◆ Goal of the exercise:
Find the line containing "(368, 301) none" in the listing below. Repeat it exactly, along with each following line up to and including the one containing "[71,277,80,285] to -> [29,261,44,270] To".

◆ Available data:

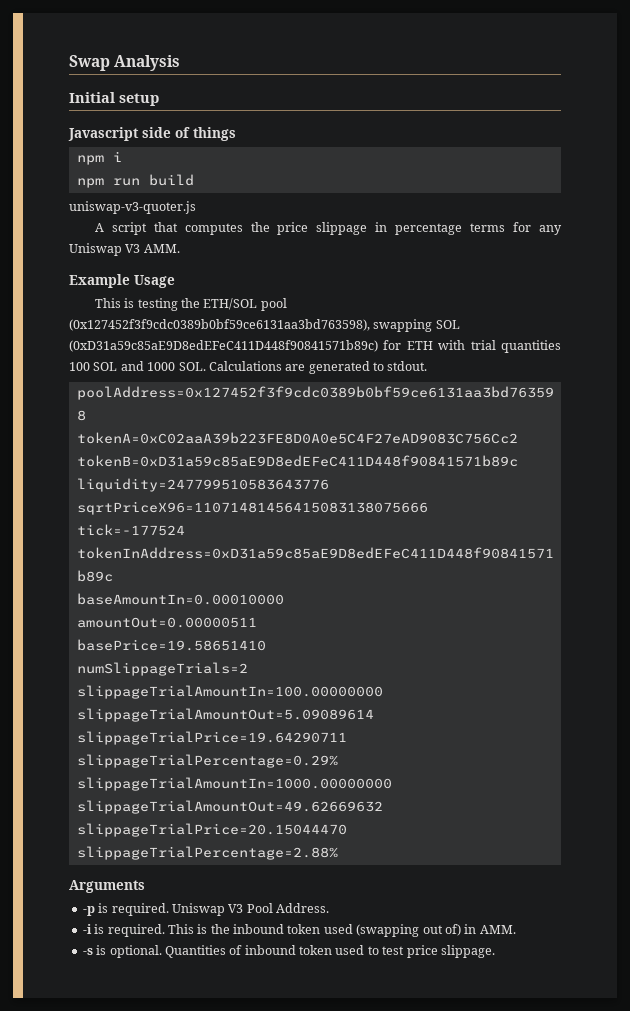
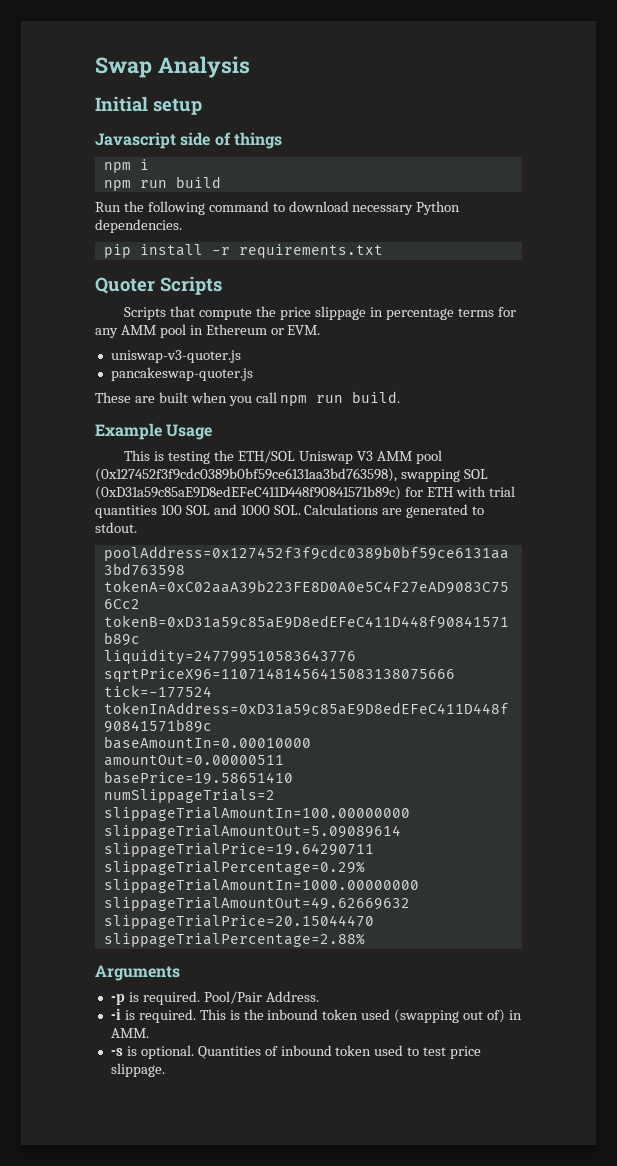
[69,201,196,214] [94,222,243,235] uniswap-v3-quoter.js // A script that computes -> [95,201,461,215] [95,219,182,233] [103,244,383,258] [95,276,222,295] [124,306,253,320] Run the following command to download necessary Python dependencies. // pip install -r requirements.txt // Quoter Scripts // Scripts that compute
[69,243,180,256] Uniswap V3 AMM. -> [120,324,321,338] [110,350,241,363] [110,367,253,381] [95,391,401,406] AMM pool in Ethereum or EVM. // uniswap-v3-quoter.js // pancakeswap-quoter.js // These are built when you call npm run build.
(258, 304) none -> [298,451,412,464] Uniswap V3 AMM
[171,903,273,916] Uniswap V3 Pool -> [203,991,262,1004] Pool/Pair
==
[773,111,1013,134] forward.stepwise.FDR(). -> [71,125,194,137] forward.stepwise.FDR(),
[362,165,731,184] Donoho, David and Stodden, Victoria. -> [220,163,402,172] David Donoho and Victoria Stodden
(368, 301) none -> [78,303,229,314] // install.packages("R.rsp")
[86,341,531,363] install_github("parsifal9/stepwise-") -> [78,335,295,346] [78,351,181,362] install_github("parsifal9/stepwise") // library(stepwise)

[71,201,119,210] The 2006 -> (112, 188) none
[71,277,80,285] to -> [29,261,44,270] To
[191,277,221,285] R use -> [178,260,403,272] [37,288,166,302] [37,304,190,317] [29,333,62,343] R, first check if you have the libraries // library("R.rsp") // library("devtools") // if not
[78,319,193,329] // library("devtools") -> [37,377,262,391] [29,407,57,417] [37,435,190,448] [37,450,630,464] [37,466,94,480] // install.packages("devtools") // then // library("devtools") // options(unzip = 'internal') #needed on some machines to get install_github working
==
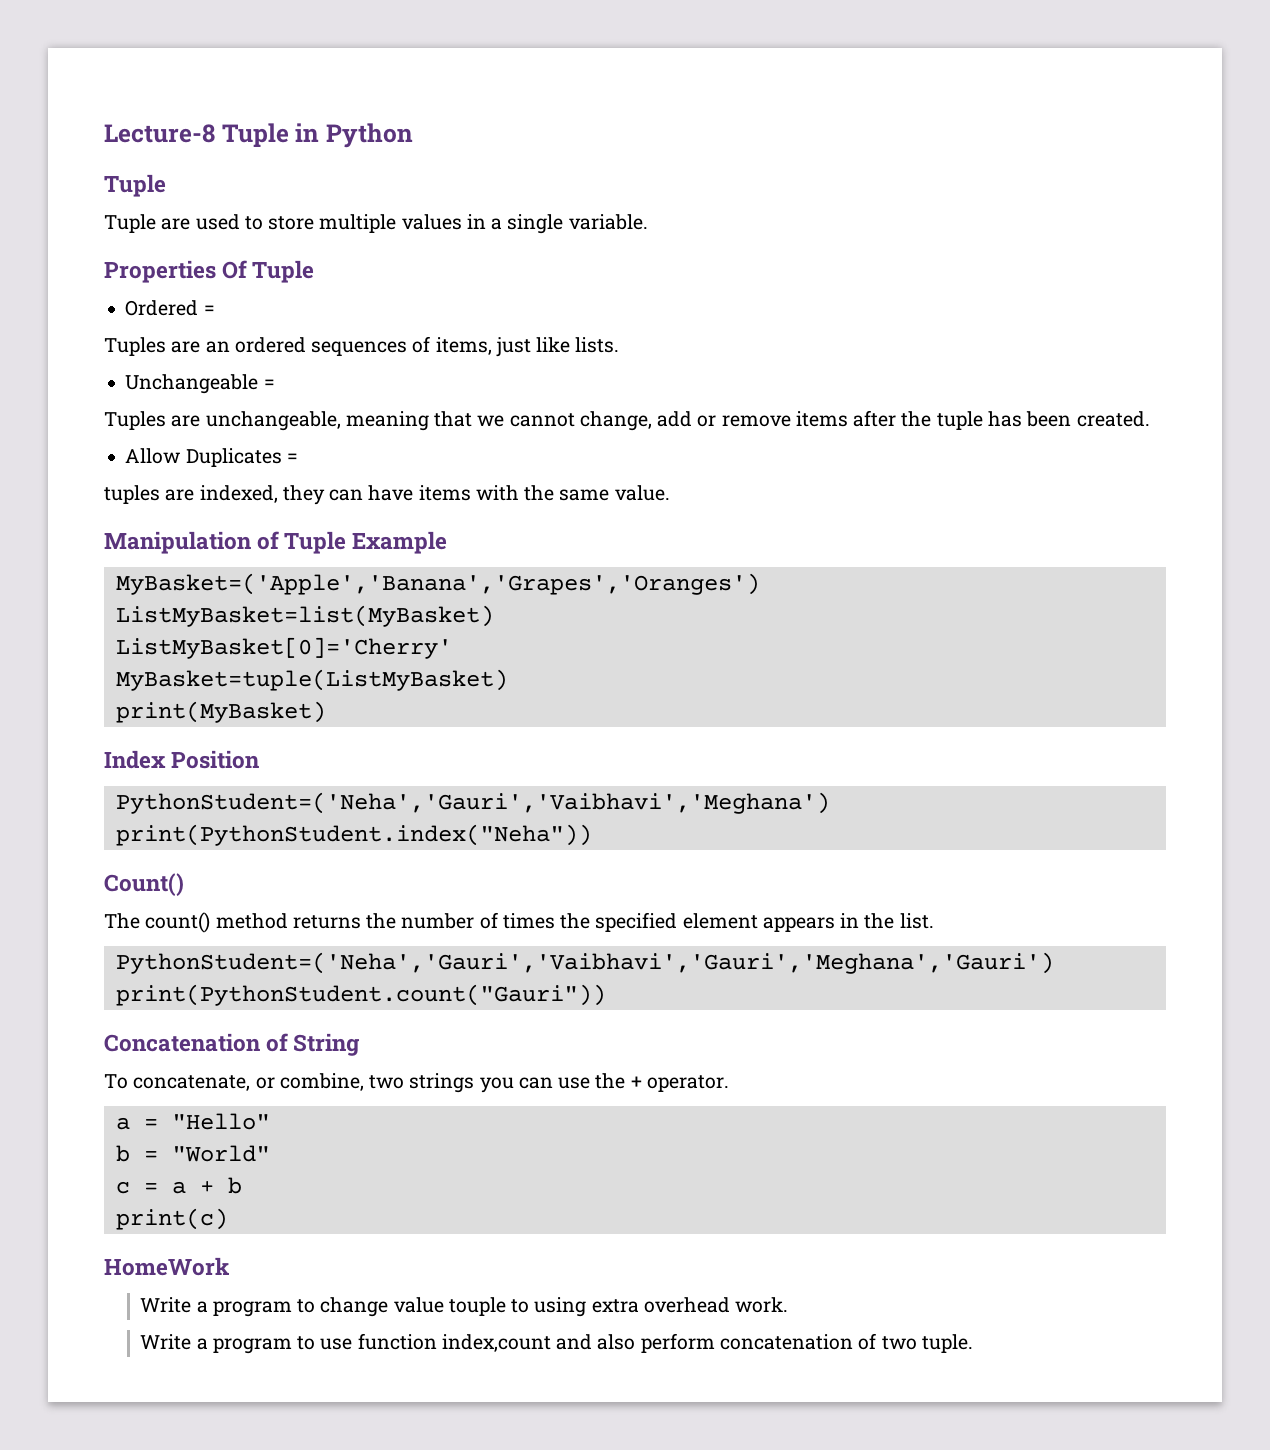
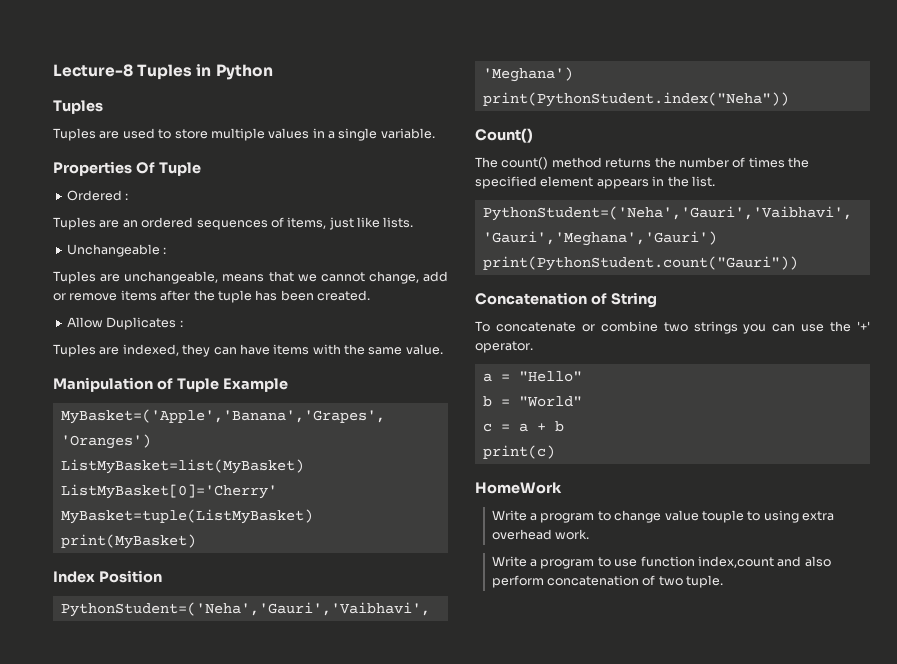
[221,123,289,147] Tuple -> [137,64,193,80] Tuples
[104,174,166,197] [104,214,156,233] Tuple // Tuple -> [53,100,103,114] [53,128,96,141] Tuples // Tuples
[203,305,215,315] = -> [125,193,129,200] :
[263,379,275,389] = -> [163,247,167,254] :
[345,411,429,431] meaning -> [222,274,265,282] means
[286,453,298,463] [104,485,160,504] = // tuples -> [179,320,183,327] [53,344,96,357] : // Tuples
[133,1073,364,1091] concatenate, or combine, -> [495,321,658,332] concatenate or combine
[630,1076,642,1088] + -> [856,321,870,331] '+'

◆ Task response:
(368, 301) none -> [78,303,229,314] // install.packages("R.rsp")
[86,341,531,363] install_github("parsifal9/stepwise-") -> [78,335,295,346] [78,351,181,362] install_github("parsifal9/stepwise") // library(stepwise)

[71,201,119,210] The 2006 -> (112, 188) none
[71,277,80,285] to -> [29,261,44,270] To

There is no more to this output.